Le grand chantier de la mise en place des organisations de producteurs (OP) pourrait connaître ses premiers succès lors de la prochaine réunion du comité d'agrément, prévue le 11 décembre. Après avoir demandé davantage de clarté sur les liens entre les futures OP et le syndicalisme, l'administration a finalement transmis une convention-type régissant les relations entre l'organisation qui met un salarié à disposition et l'OP qui en bénéficie. Ceci a permis aux associations demandant l'agrément OP de se mettre pleinement en conformité avec les exigences de l'administration.

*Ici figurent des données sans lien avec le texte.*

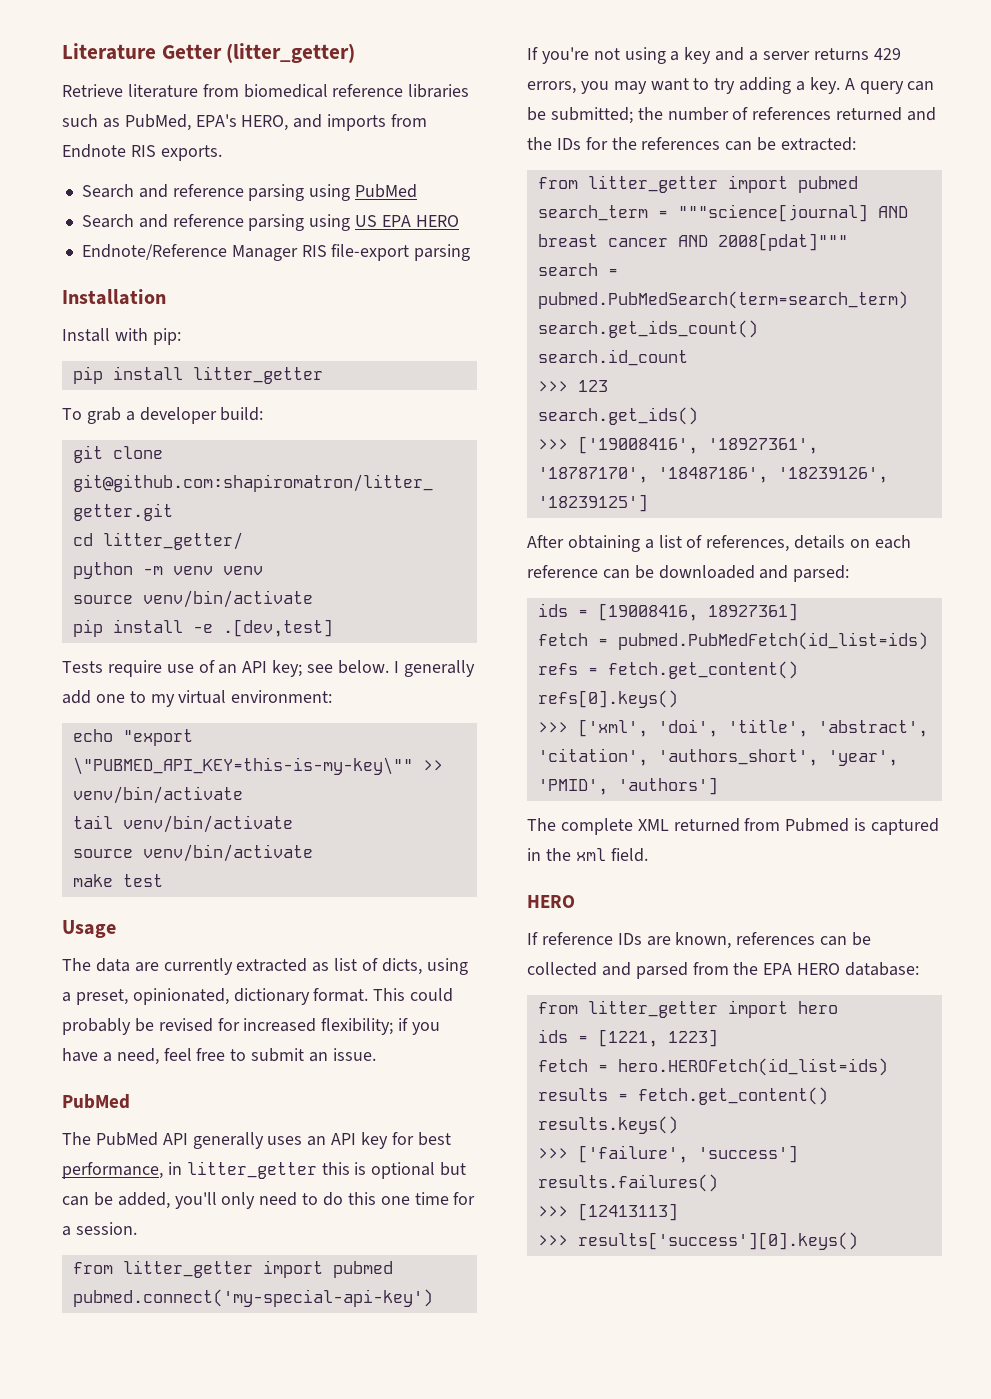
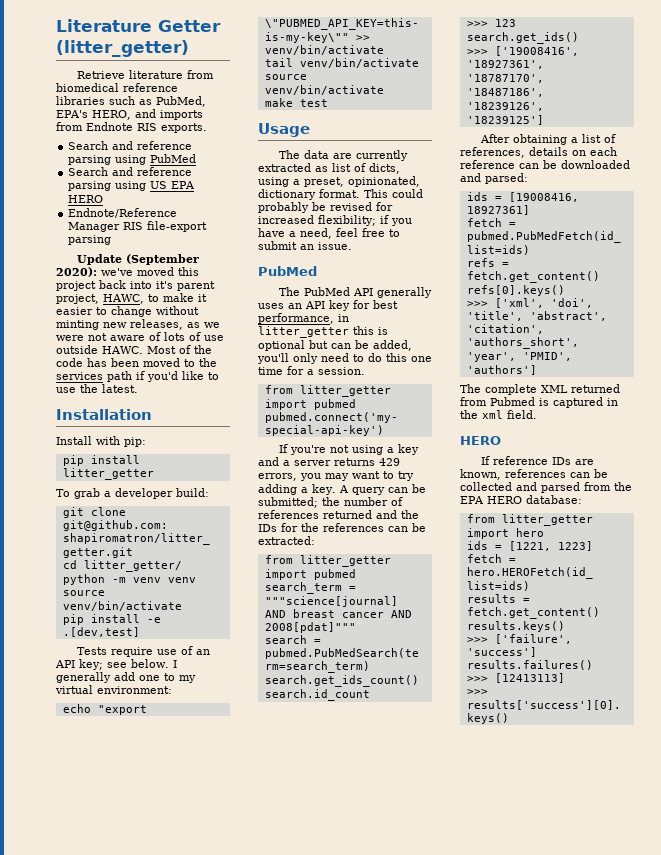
+ Update (September 2020): we've moved this project back into it's parent project, HAWC, to make it easier to change without minting new releases, as we were not aware of lots of use outside HAWC. Most of the code has been moved to the services path if you'd like to use the latest.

D'où un certain optimisme dans l'attente du prochain comité. L'enjeu est d'aboutir à un fonctionnement transparent. Car les OP ont l'obligation de se donner les moyens d'assumer leurs fonctions, ce qui suppose le recours à un salarié. Mais un poste à plein-temps ne se justifie pas, et entraîne la nécessité d'une mise à disposition d'une personne à temps partiel par une autre organisation.
Au moins quatre associations pourraient aboutir en décembre : l'APLBL (association des producteurs bretons livrant à Lactalis), une chez Bel, une autre à la laiterie Rolland (Finistère) et la dernière à l'UPLV (Vosges).
Le France Milk Board aussi
De son côté, le FMB avance pour créer des OP par bassin laitier. Cinq associations ont vu le jour dans ce but. Celle du grand Ouest pourrait demander son agrément en décembre. À condition qu'elle parvienne à justifier d'un nombre suffisant de membres.
La suppression des outils de gestion publique des quotas a rendu l'agrément des organisations de producteurs encore plus urgent. Car, en attendant, les producteurs n'ont aucune légitimité pour négocier avec les laiteries. Si cette situation n'enlève rien au dialogue chez certains, Bongrain par exemple, il en va différemment chez d'autres, tels que Lactalis.